For integer lists, I'd use much the same thing but on the
set-of-all-integers object I proposed in the earlier thread. So I
could write...

for i in integers.backwards [:10] :
print i

....to do the same as your...

for i in xrange (10).iter_backwards () :
print i

....though I'm also having this idea about using the 'int' type object
to implement these again. It makes a certain sense for type names to
also act as abstract sets of possible values. For typechecking
purposes, for instance, it might be nice to be able to write...

if x in float :
do stuff with float value

Of course that's a long way from compelling given that we already have
the isinstance function, but what is attracting me is that these two
ideas...

1. Provide objects (or extend the type name objects) to provide
the abstraction of a set of values of that type, implementing
whatever operations are practical and useful for that
abstraction.

2. Provide properties of objects (including that abstract set of
integers) which act as proxies for the object, but providing
an modified view of that object (including a backward view of a
sequence object, but possibly other things too).

....seem to provide, either alone or in combination, natural solutions
to several problems. For instance, you don't just get the ability to
loop through a range of integers backwards...

for i in integers.ibackwards [:50] :

But equally the ability to iterate through a sequence backwards...

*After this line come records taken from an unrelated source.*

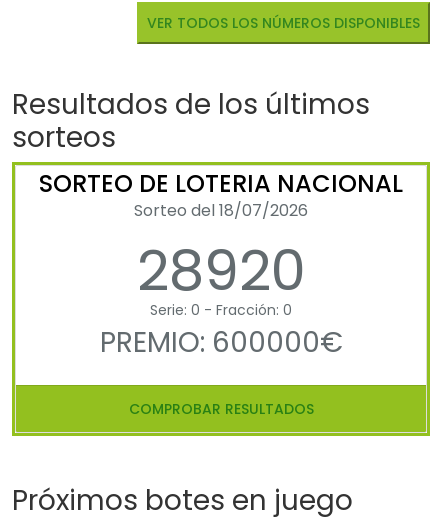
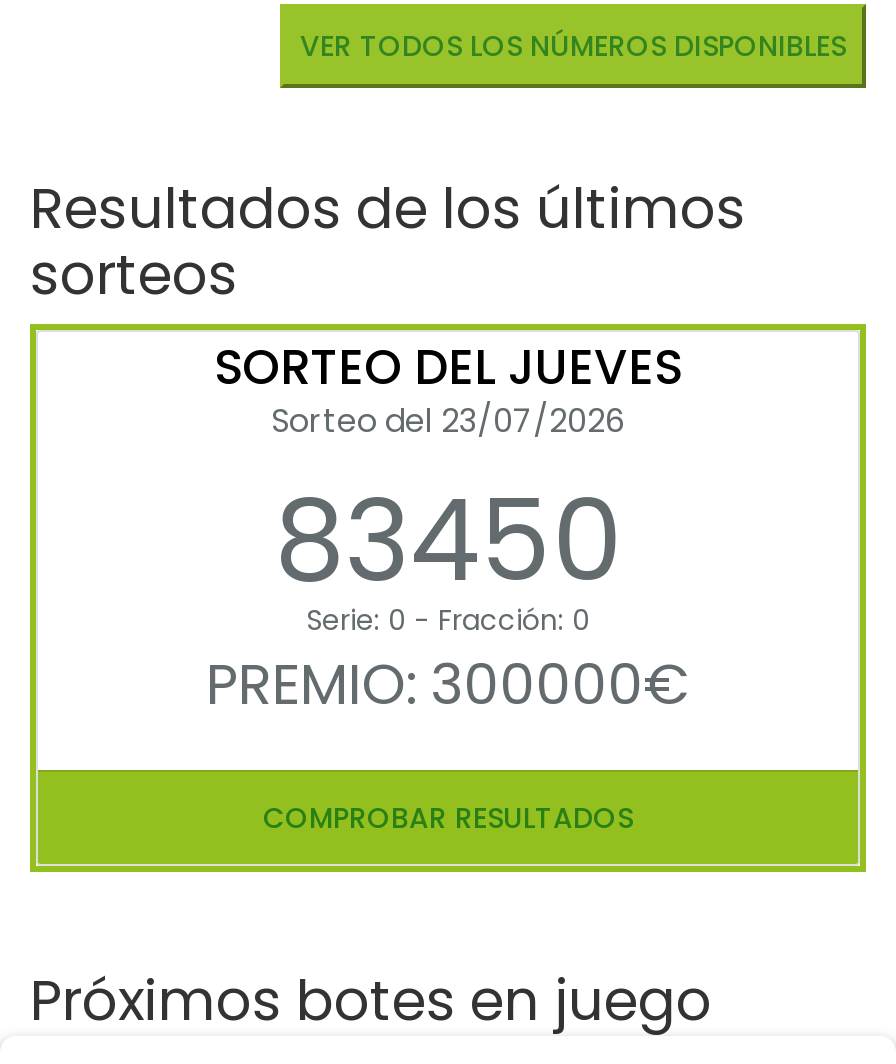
- SORTEO DE LOTERIA NACIONAL
- Sorteo del 18/07/2026
- 28920
+ SORTEO DEL JUEVES
+ Sorteo del 23/07/2026
+ 83450

- PREMIO: 600000€
+ PREMIO: 300000€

for i in x.ibackwards [:50] :

And basically you are doing the same thing in each case - its just
that the first example slices an abstract sequence as opposed to one
that is physically held in memory.

Please show what a pure python version would look like
(taking UserList as an example).

I didn't use UserList, but I did post example code in the "Comment on
PEP-0322: Reverse Iteration Methods" thread. I wasn't so keen in that
post, but I seem to like the idea again now.

The point is that enumerate will starting numbering from zero
for the last item:

Yes - I wasn't thinking straight, sorry about that. Just to put a
thought in based on those two ideas above, though, how about...

x=["a", "b", "c"]
print x.enumerated [(0, "a"), (1, "b"), (2, "c")]
print x.backwards.enumerated [(0, "c"), (1, "b"), (2, "c")]
print x.enumerated.backwards

[(2, "c"), (1, "b"), (0, "c")]

'enumerated' need not create the list or iterator immediately - again,
it returns a proxy which implements the modified behaviour. Having a
proxy to a proxy gives IMO quite a neat solution.